▶ Task: Quote every line of the material beneath this one.

= Beginning of Section =

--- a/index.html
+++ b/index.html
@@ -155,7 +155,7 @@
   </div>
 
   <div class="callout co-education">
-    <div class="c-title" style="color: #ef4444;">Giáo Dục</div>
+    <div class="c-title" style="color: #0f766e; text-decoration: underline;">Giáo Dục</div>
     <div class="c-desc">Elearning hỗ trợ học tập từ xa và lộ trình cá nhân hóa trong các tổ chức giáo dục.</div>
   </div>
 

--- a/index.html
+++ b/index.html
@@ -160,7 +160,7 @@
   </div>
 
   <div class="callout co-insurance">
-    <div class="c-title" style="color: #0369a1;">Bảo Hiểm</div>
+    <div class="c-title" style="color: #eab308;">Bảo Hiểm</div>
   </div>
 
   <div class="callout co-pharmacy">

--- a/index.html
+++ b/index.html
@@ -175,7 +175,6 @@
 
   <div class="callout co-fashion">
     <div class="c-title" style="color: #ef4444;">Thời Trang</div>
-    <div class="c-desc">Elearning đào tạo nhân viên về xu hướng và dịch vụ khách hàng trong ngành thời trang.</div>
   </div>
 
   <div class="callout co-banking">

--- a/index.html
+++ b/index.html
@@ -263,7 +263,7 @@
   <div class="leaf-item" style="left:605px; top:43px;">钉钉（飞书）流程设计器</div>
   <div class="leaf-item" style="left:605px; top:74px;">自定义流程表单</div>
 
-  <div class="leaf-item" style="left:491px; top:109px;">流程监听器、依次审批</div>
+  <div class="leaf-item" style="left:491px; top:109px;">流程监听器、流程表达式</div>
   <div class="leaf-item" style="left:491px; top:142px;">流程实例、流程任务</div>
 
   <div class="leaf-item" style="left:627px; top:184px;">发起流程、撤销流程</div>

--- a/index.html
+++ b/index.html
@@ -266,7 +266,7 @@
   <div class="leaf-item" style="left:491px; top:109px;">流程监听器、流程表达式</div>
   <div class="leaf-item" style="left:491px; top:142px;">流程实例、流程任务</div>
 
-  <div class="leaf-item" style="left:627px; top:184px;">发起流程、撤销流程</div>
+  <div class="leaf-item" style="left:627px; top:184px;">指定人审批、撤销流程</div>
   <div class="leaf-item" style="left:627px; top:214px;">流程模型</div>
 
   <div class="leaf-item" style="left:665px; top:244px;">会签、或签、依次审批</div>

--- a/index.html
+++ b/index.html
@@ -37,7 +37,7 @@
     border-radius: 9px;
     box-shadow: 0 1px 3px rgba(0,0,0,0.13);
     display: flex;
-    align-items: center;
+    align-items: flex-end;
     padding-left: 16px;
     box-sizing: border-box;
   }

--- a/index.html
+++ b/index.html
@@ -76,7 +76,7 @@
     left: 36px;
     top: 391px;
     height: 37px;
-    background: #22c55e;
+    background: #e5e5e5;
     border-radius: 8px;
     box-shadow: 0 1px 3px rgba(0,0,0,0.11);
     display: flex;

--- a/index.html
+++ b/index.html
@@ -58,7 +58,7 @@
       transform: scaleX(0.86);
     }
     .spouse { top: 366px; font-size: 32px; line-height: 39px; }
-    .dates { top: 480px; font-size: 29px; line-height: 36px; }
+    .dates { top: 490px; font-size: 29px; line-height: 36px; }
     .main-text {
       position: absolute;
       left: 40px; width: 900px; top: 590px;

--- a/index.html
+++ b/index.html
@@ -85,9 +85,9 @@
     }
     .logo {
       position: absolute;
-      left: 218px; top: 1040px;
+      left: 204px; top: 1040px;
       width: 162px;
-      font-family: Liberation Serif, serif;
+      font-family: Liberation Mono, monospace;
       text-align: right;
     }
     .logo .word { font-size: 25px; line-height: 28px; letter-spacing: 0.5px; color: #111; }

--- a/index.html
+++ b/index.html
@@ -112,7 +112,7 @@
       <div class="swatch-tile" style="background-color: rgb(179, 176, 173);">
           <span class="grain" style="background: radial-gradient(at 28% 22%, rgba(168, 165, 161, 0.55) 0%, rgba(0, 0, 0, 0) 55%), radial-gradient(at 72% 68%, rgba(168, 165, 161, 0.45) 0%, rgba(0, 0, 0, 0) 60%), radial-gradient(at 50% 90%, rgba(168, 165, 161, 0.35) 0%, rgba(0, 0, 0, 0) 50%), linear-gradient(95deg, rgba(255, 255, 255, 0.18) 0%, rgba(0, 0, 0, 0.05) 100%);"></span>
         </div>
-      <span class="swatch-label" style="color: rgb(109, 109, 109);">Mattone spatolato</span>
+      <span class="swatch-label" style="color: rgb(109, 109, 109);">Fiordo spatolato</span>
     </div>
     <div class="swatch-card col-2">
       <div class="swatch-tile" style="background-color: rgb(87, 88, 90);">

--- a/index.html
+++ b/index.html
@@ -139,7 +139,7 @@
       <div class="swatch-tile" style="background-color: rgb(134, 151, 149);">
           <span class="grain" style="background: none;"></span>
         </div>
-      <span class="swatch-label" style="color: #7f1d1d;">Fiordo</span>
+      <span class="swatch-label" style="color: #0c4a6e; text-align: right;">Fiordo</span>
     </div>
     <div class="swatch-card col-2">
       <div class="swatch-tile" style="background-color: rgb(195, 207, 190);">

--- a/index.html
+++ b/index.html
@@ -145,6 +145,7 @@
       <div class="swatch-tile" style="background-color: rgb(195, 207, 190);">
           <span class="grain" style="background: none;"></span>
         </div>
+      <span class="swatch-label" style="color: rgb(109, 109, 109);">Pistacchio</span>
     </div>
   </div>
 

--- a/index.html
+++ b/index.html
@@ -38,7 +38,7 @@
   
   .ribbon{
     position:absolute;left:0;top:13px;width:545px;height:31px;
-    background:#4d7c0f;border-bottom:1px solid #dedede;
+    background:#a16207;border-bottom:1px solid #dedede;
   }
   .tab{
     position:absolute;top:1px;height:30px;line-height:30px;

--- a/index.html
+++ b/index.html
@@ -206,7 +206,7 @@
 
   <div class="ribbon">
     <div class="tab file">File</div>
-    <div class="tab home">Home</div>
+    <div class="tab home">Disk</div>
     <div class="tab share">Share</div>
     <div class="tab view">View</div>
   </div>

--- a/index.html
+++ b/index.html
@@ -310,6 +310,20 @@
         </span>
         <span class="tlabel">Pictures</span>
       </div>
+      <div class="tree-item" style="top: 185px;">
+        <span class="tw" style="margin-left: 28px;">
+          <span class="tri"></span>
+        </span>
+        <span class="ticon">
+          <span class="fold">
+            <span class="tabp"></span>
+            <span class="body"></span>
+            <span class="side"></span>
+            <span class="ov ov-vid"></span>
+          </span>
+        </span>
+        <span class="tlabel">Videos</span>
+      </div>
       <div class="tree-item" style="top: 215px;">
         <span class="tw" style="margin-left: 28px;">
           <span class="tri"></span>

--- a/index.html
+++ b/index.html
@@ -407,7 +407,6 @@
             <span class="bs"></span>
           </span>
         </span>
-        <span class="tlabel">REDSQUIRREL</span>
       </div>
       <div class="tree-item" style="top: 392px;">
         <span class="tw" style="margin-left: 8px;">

= End of Section =

▶ Result of this exercise:
--- a/index.html
+++ b/index.html
@@ -155,7 +155,7 @@
   </div>
 
   <div class="callout co-education">
-    <div class="c-title" style="color: #ef4444;">Giáo Dục</div>
+    <div class="c-title" style="color: #0f766e; text-decoration: underline;">Giáo Dục</div>
     <div class="c-desc">Elearning hỗ trợ học tập từ xa và lộ trình cá nhân hóa trong các tổ chức giáo dục.</div>
   </div>
 

--- a/index.html
+++ b/index.html
@@ -160,7 +160,7 @@
   </div>
 
   <div class="callout co-insurance">
-    <div class="c-title" style="color: #0369a1;">Bảo Hiểm</div>
+    <div class="c-title" style="color: #eab308;">Bảo Hiểm</div>
   </div>
 
   <div class="callout co-pharmacy">

--- a/index.html
+++ b/index.html
@@ -175,7 +175,6 @@
 
   <div class="callout co-fashion">
     <div class="c-title" style="color: #ef4444;">Thời Trang</div>
-    <div class="c-desc">Elearning đào tạo nhân viên về xu hướng và dịch vụ khách hàng trong ngành thời trang.</div>
   </div>
 
   <div class="callout co-banking">

--- a/index.html
+++ b/index.html
@@ -263,7 +263,7 @@
   <div class="leaf-item" style="left:605px; top:43px;">钉钉（飞书）流程设计器</div>
   <div class="leaf-item" style="left:605px; top:74px;">自定义流程表单</div>
 
-  <div class="leaf-item" style="left:491px; top:109px;">流程监听器、依次审批</div>
+  <div class="leaf-item" style="left:491px; top:109px;">流程监听器、流程表达式</div>
   <div class="leaf-item" style="left:491px; top:142px;">流程实例、流程任务</div>
 
   <div class="leaf-item" style="left:627px; top:184px;">发起流程、撤销流程</div>

--- a/index.html
+++ b/index.html
@@ -266,7 +266,7 @@
   <div class="leaf-item" style="left:491px; top:109px;">流程监听器、流程表达式</div>
   <div class="leaf-item" style="left:491px; top:142px;">流程实例、流程任务</div>
 
-  <div class="leaf-item" style="left:627px; top:184px;">发起流程、撤销流程</div>
+  <div class="leaf-item" style="left:627px; top:184px;">指定人审批、撤销流程</div>
   <div class="leaf-item" style="left:627px; top:214px;">流程模型</div>
 
   <div class="leaf-item" style="left:665px; top:244px;">会签、或签、依次审批</div>

--- a/index.html
+++ b/index.html
@@ -37,7 +37,7 @@
     border-radius: 9px;
     box-shadow: 0 1px 3px rgba(0,0,0,0.13);
     display: flex;
-    align-items: center;
+    align-items: flex-end;
     padding-left: 16px;
     box-sizing: border-box;
   }

--- a/index.html
+++ b/index.html
@@ -76,7 +76,7 @@
     left: 36px;
     top: 391px;
     height: 37px;
-    background: #22c55e;
+    background: #e5e5e5;
     border-radius: 8px;
     box-shadow: 0 1px 3px rgba(0,0,0,0.11);
     display: flex;

--- a/index.html
+++ b/index.html
@@ -58,7 +58,7 @@
       transform: scaleX(0.86);
     }
     .spouse { top: 366px; font-size: 32px; line-height: 39px; }
-    .dates { top: 480px; font-size: 29px; line-height: 36px; }
+    .dates { top: 490px; font-size: 29px; line-height: 36px; }
     .main-text {
       position: absolute;
       left: 40px; width: 900px; top: 590px;

--- a/index.html
+++ b/index.html
@@ -85,9 +85,9 @@
     }
     .logo {
       position: absolute;
-      left: 218px; top: 1040px;
+      left: 204px; top: 1040px;
       width: 162px;
-      font-family: Liberation Serif, serif;
+      font-family: Liberation Mono, monospace;
       text-align: right;
     }
     .logo .word { font-size: 25px; line-height: 28px; letter-spacing: 0.5px; color: #111; }

--- a/index.html
+++ b/index.html
@@ -112,7 +112,7 @@
       <div class="swatch-tile" style="background-color: rgb(179, 176, 173);">
           <span class="grain" style="background: radial-gradient(at 28% 22%, rgba(168, 165, 161, 0.55) 0%, rgba(0, 0, 0, 0) 55%), radial-gradient(at 72% 68%, rgba(168, 165, 161, 0.45) 0%, rgba(0, 0, 0, 0) 60%), radial-gradient(at 50% 90%, rgba(168, 165, 161, 0.35) 0%, rgba(0, 0, 0, 0) 50%), linear-gradient(95deg, rgba(255, 255, 255, 0.18) 0%, rgba(0, 0, 0, 0.05) 100%);"></span>
         </div>
-      <span class="swatch-label" style="color: rgb(109, 109, 109);">Mattone spatolato</span>
+      <span class="swatch-label" style="color: rgb(109, 109, 109);">Fiordo spatolato</span>
     </div>
     <div class="swatch-card col-2">
       <div class="swatch-tile" style="background-color: rgb(87, 88, 90);">

--- a/index.html
+++ b/index.html
@@ -139,7 +139,7 @@
       <div class="swatch-tile" style="background-color: rgb(134, 151, 149);">
           <span class="grain" style="background: none;"></span>
         </div>
-      <span class="swatch-label" style="color: #7f1d1d;">Fiordo</span>
+      <span class="swatch-label" style="color: #0c4a6e; text-align: right;">Fiordo</span>
     </div>
     <div class="swatch-card col-2">
       <div class="swatch-tile" style="background-color: rgb(195, 207, 190);">

--- a/index.html
+++ b/index.html
@@ -145,6 +145,7 @@
       <div class="swatch-tile" style="background-color: rgb(195, 207, 190);">
           <span class="grain" style="background: none;"></span>
         </div>
+      <span class="swatch-label" style="color: rgb(109, 109, 109);">Pistacchio</span>
     </div>
   </div>
 

--- a/index.html
+++ b/index.html
@@ -38,7 +38,7 @@
   
   .ribbon{
     position:absolute;left:0;top:13px;width:545px;height:31px;
-    background:#4d7c0f;border-bottom:1px solid #dedede;
+    background:#a16207;border-bottom:1px solid #dedede;
   }
   .tab{
     position:absolute;top:1px;height:30px;line-height:30px;

--- a/index.html
+++ b/index.html
@@ -206,7 +206,7 @@
 
   <div class="ribbon">
     <div class="tab file">File</div>
-    <div class="tab home">Home</div>
+    <div class="tab home">Disk</div>
     <div class="tab share">Share</div>
     <div class="tab view">View</div>
   </div>

--- a/index.html
+++ b/index.html
@@ -310,6 +310,20 @@
         </span>
         <span class="tlabel">Pictures</span>
       </div>
+      <div class="tree-item" style="top: 185px;">
+        <span class="tw" style="margin-left: 28px;">
+          <span class="tri"></span>
+        </span>
+        <span class="ticon">
+          <span class="fold">
+            <span class="tabp"></span>
+            <span class="body"></span>
+            <span class="side"></span>
+            <span class="ov ov-vid"></span>
+          </span>
+        </span>
+        <span class="tlabel">Videos</span>
+      </div>
       <div class="tree-item" style="top: 215px;">
         <span class="tw" style="margin-left: 28px;">
           <span class="tri"></span>

--- a/index.html
+++ b/index.html
@@ -407,7 +407,6 @@
             <span class="bs"></span>
           </span>
         </span>
-        <span class="tlabel">REDSQUIRREL</span>
       </div>
       <div class="tree-item" style="top: 392px;">
         <span class="tw" style="margin-left: 8px;">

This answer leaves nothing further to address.